Where in the data below does the word "grid" appear? Copy every line that has it.

***** RECORDS PROVIDED

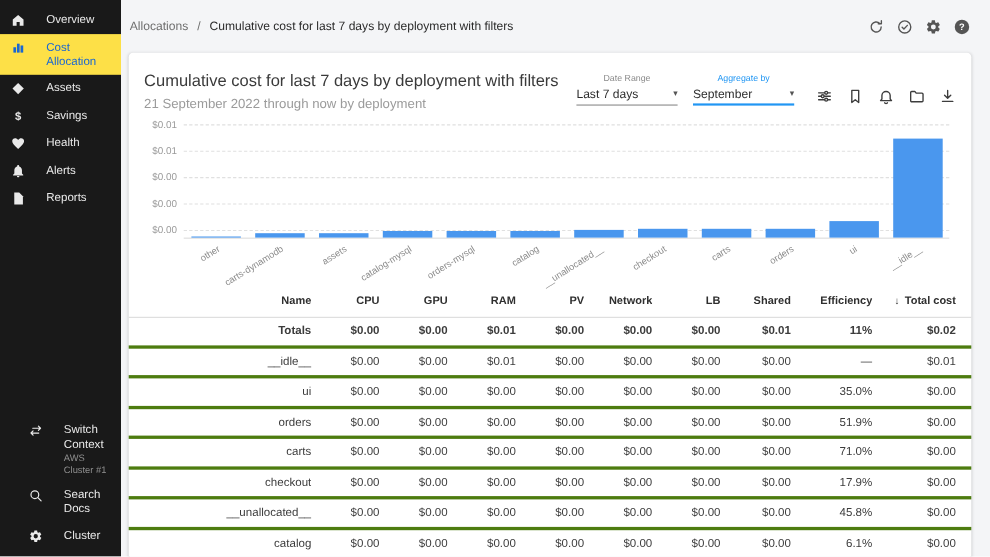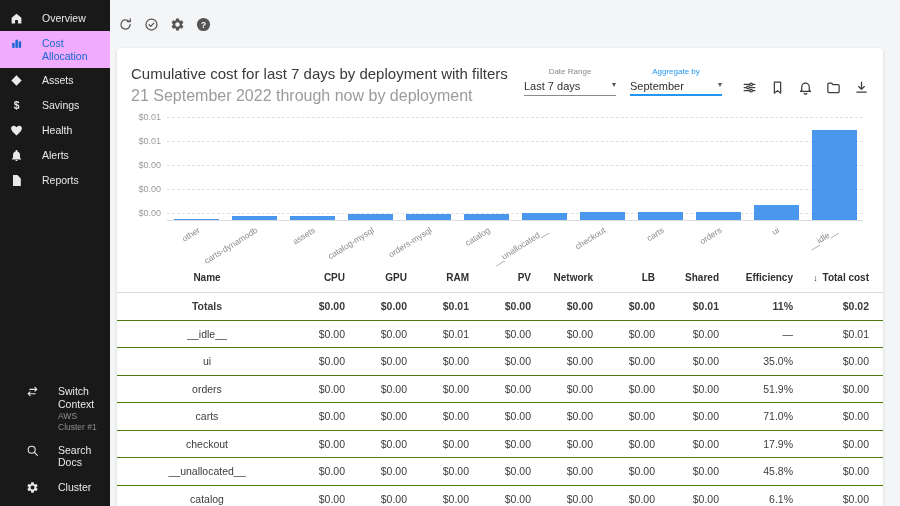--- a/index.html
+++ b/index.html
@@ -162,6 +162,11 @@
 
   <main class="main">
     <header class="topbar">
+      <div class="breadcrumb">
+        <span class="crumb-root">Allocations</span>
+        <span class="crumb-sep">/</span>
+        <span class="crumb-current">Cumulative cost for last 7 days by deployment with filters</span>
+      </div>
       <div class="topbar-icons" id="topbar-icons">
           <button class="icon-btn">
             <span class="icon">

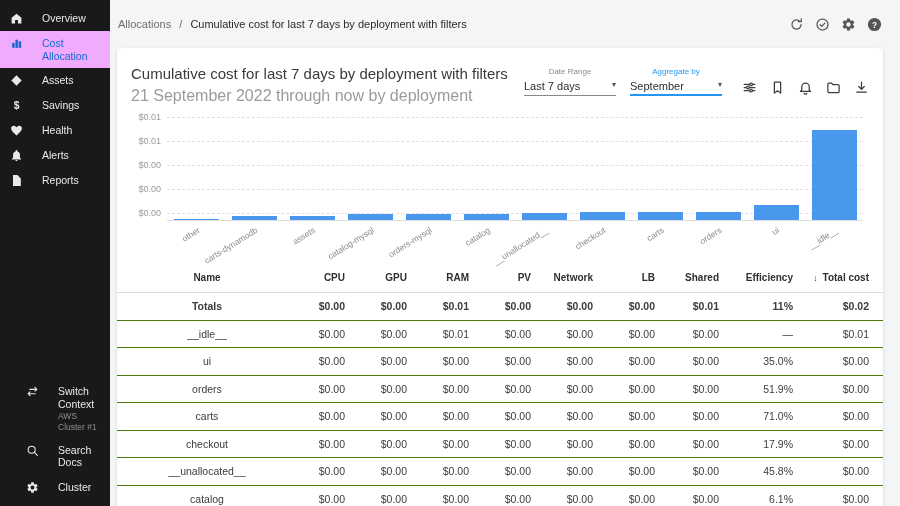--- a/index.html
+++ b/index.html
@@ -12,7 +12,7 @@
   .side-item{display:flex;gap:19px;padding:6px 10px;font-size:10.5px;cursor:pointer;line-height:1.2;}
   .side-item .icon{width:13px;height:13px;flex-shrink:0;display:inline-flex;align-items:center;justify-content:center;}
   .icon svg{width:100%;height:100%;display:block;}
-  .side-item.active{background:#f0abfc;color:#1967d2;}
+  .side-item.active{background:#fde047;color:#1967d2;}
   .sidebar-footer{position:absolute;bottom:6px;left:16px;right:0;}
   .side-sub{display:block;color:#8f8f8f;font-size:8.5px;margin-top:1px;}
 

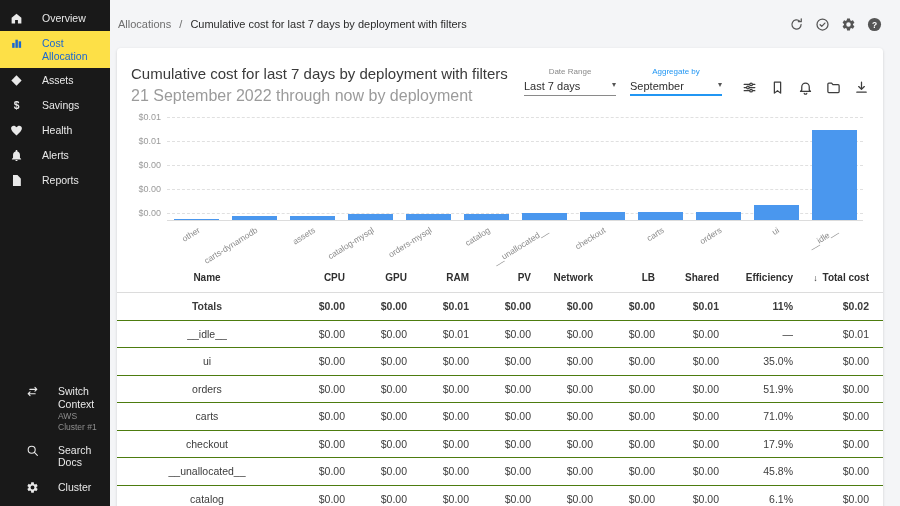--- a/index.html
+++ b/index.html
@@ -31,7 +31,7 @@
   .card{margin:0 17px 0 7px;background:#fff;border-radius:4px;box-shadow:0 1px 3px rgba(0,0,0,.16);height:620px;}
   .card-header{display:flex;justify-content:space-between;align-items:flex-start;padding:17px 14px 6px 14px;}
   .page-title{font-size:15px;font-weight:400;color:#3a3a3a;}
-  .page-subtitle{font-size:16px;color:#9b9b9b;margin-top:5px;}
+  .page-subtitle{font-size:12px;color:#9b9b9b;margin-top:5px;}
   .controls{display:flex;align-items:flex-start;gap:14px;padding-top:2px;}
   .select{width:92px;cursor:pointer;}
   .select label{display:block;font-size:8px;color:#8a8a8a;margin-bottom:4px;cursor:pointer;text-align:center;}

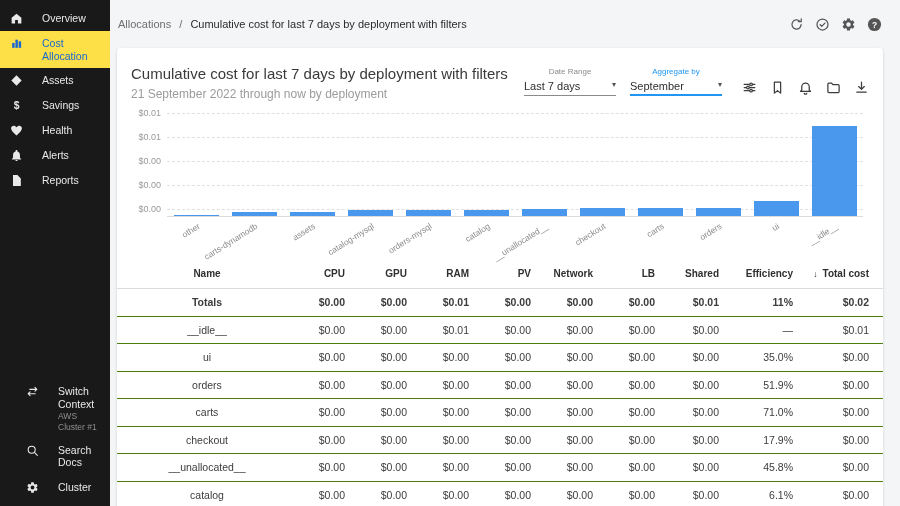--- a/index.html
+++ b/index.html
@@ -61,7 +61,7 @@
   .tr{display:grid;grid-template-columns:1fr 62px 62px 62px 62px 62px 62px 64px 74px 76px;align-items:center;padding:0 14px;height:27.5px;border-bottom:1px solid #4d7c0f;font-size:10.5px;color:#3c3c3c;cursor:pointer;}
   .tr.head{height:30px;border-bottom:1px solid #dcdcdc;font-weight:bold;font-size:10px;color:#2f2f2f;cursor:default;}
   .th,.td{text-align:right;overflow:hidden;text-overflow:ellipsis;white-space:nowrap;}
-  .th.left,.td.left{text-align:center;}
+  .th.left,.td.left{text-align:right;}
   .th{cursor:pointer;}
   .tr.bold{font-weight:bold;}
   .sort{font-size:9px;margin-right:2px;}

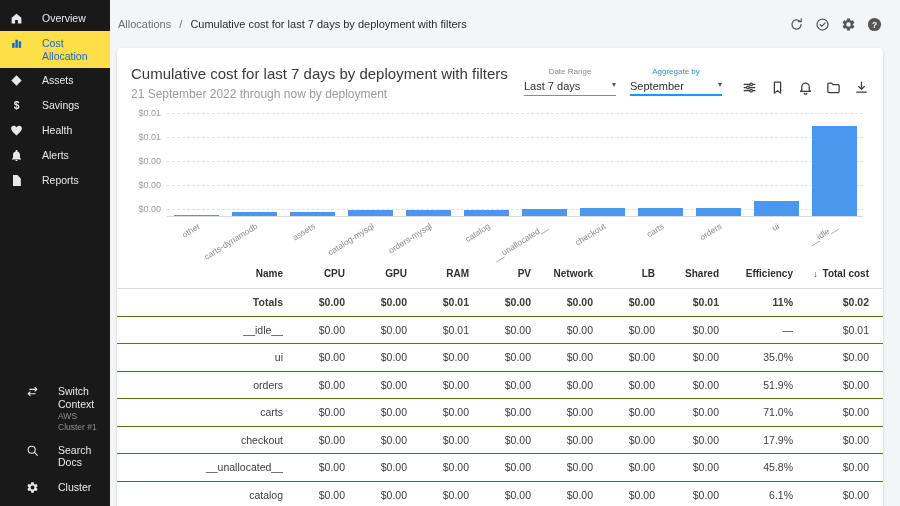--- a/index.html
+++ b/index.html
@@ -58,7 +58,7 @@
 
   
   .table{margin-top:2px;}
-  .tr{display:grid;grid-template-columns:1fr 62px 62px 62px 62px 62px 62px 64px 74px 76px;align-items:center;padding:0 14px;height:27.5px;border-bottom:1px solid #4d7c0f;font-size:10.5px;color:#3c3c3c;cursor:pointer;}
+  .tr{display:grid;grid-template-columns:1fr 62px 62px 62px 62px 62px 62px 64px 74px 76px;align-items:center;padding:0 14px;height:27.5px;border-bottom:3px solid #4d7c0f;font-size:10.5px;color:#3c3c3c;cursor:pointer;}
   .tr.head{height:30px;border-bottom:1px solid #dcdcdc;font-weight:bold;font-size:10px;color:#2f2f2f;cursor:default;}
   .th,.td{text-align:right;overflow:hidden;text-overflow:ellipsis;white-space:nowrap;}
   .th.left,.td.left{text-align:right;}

**********
***** RECORDS PROVIDED

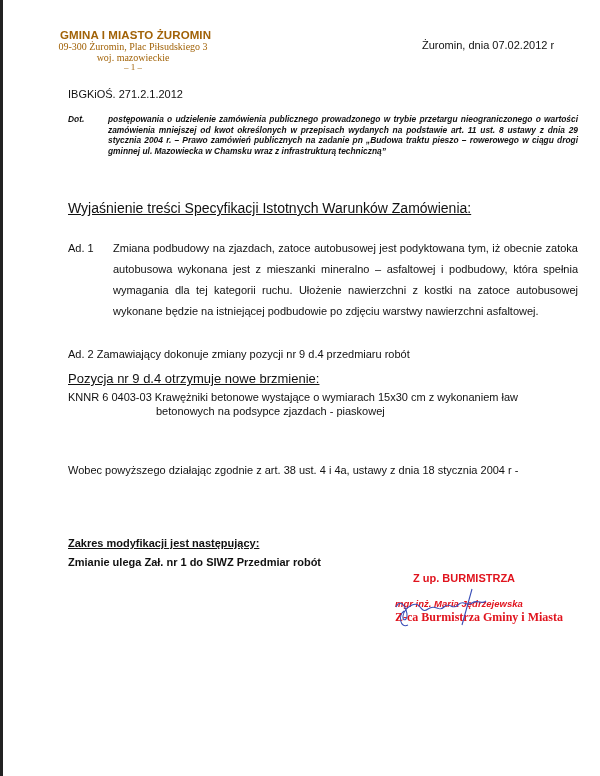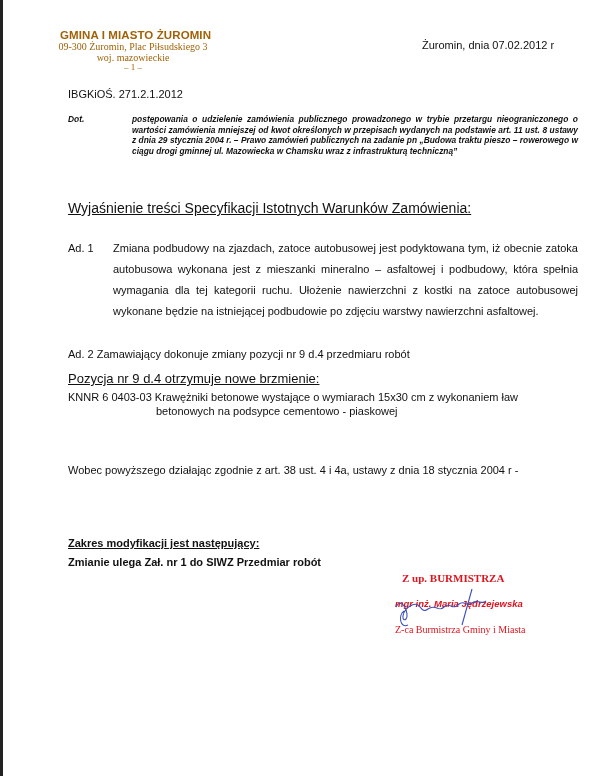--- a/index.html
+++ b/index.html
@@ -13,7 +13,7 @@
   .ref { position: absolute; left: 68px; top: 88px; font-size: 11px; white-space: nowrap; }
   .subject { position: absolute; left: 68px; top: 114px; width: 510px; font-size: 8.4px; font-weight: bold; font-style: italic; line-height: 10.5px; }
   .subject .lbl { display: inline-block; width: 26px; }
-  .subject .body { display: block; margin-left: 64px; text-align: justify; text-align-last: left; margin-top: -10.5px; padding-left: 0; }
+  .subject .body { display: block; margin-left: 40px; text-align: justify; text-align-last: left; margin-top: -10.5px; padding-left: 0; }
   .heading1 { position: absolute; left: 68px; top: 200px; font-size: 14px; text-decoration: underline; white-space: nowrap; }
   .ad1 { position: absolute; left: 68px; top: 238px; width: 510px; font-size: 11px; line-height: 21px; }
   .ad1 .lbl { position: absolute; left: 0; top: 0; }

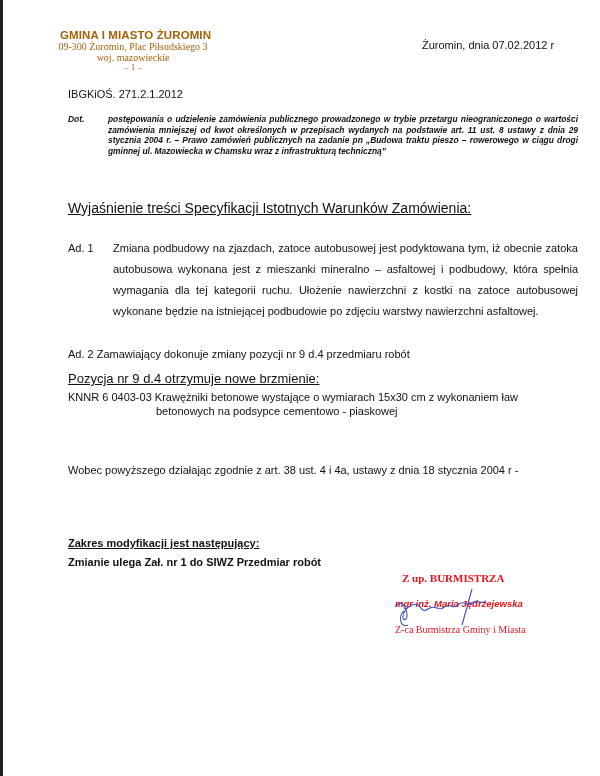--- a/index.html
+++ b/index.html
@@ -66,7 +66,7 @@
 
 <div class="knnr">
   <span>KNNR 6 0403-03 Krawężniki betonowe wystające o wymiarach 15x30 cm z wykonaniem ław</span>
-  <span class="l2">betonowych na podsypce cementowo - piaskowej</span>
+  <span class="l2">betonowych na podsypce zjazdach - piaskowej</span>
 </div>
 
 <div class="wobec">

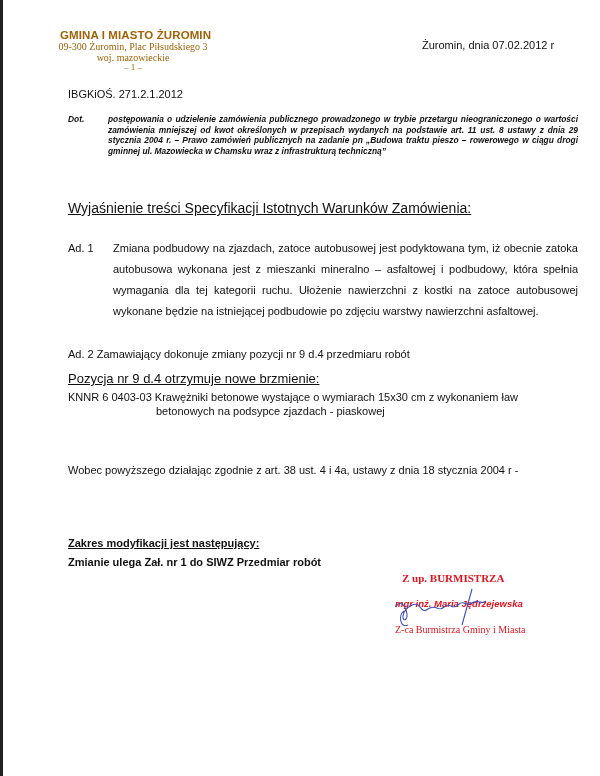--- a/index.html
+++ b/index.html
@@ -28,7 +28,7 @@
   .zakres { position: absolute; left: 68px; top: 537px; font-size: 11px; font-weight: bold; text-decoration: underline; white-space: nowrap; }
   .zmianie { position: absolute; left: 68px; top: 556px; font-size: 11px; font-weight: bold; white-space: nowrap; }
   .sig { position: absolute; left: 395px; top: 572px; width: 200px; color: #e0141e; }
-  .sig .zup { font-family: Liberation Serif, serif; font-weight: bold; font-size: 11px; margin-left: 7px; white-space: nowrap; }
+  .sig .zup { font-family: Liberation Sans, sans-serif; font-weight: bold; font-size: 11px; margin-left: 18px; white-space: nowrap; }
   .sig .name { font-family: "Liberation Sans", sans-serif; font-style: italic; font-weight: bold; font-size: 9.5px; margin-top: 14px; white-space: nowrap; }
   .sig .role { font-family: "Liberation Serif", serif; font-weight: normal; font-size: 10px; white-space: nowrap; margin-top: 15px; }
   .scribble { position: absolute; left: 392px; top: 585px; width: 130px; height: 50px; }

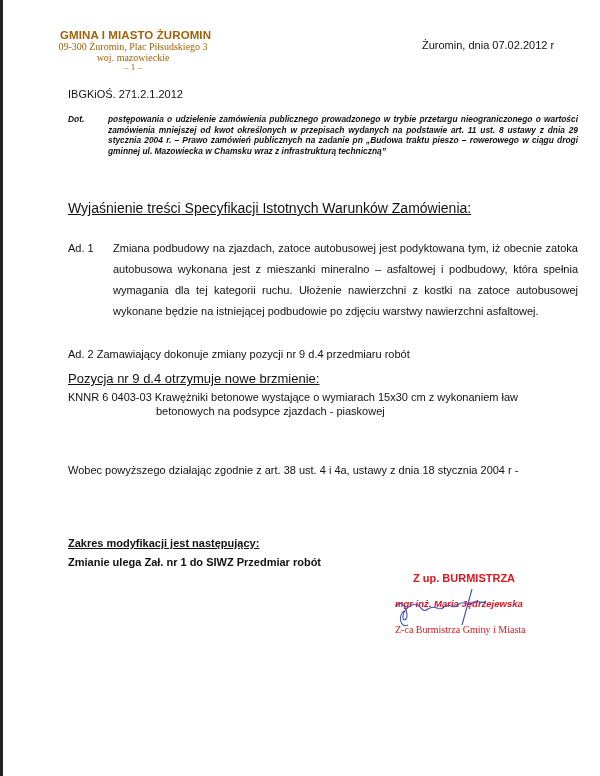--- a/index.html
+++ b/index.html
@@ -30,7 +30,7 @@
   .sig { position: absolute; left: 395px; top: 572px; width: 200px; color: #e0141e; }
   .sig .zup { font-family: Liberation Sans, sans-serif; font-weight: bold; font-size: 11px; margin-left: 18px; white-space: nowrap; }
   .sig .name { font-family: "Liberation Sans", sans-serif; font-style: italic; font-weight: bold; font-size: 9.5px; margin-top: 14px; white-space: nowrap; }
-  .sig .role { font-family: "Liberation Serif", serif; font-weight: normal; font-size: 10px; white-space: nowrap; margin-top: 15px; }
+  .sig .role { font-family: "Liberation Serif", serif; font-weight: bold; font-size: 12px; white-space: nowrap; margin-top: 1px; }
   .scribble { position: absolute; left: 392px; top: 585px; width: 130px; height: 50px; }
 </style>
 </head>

**********

**ANSWER BELOW:**
   .tr{display:grid;grid-template-columns:1fr 62px 62px 62px 62px 62px 62px 64px 74px 76px;align-items:center;padding:0 14px;height:27.5px;border-bottom:1px solid #4d7c0f;font-size:10.5px;color:#3c3c3c;cursor:pointer;}
-  .tr{display:grid;grid-template-columns:1fr 62px 62px 62px 62px 62px 62px 64px 74px 76px;align-items:center;padding:0 14px;height:27.5px;border-bottom:1px solid #4d7c0f;font-size:10.5px;color:#3c3c3c;cursor:pointer;}
+  .tr{display:grid;grid-template-columns:1fr 62px 62px 62px 62px 62px 62px 64px 74px 76px;align-items:center;padding:0 14px;height:27.5px;border-bottom:3px solid #4d7c0f;font-size:10.5px;color:#3c3c3c;cursor:pointer;}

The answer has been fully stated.